Pero el político laborista fue, sobre todo, un hombre con un especial entendimiento de lo popular que nunca caía en el populismo; un servidor del Estado profundamente simpático que en las ruedas de prensa sabía introducir sin afectación, ni buscando tampoco la risa del chiste preparado, el comentario próximo, grato, un artesanal malabarismo de la palabra en el que lo coloquial se hacía confianza en el ser humano, sin que por ello hubiera pérdida alguna de dignidad.

Con su característico acento regional de Yorkshire, el único primer ministro de la guerra a esta parte que no tenía un acento, imitado o genuino, de clase social, replicaba a la Prensa como guiñando un ojo del espíritu. Era un intelectual a la vez que un hombre de acción, en el que ni lo uno ni lo otro pesaban con arrogancia sobre sus interlocutores o en la opinión pública. Por ello, su exquisita educación, tanto académica como personal, no alejaba sino que acercaba al ciudadano; su capacidad de trabajo no hacía de menos sino que exaltaba a los que con él compartieron las tareas de Gobierno.

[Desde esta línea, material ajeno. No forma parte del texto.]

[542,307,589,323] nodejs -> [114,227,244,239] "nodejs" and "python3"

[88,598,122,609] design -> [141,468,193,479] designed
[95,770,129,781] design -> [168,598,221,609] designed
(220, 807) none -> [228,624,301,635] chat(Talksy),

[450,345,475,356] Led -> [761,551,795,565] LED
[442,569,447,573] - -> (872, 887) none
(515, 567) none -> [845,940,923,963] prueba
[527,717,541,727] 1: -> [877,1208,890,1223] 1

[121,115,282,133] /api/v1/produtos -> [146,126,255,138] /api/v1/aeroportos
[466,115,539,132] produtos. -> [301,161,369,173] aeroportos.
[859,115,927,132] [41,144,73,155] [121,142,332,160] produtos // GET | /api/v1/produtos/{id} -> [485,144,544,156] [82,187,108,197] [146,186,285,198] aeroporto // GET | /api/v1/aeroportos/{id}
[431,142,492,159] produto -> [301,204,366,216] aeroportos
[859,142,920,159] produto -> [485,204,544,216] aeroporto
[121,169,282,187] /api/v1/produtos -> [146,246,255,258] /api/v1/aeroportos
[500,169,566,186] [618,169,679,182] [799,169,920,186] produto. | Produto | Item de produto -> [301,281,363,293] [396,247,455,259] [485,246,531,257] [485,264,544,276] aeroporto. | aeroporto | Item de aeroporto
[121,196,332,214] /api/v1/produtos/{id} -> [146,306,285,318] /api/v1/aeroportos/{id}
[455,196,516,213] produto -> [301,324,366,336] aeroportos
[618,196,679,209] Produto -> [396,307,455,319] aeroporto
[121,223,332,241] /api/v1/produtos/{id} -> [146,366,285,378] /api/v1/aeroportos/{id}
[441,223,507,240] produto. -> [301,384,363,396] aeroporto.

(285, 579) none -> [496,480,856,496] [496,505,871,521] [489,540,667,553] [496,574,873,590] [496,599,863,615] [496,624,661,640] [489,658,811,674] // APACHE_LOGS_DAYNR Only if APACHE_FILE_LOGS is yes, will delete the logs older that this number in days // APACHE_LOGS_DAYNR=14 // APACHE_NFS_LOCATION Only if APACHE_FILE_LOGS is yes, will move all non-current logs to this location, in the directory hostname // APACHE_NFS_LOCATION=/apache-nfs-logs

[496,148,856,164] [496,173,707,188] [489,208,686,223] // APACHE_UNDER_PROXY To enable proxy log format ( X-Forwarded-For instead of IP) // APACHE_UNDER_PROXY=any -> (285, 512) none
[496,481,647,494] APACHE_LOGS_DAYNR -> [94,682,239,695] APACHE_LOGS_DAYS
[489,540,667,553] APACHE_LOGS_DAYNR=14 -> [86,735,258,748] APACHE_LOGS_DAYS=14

No todo fueron, sin embargo, éxitos en sus ocho años de mandato. Dejó que la Rodesia de lan Smith proclamara una independencia racista en desafío no sólo del imperio, sino del buen gusto; tuvo, sin duda, su cuota de sinsabores económicos y al término de su paso por Downing St. el sueño del laborismo como partido naturalmente instalado en el poder, por el que tanto había luchado, estaba ya parcialmente hecho girones. Pero siempre fue en él, auténtico representante de la ambición de un Reino Unido sin clases, una virtud de aristocrática excepción la facilidad aparente con que alcanzaba el éxito.

En Wilson se hacía realidad, como subrayaba Ortega de una manera de entender la vida, un sentido deportivo, elegante, seguro pero laborioso y dedicado del que hacer público.

James Harold Wilson ganó la primera de sus cuatro elecciones generales en septiembre de 1964, aunque sólo por un suspiro; semanas más tarde volvía a las urnas para hacerse con una mayoría de más de cien escaños. Hoy ante su desaparición, cabe decir en el recuerdo intacto: ¡Qué noche la de aquel año!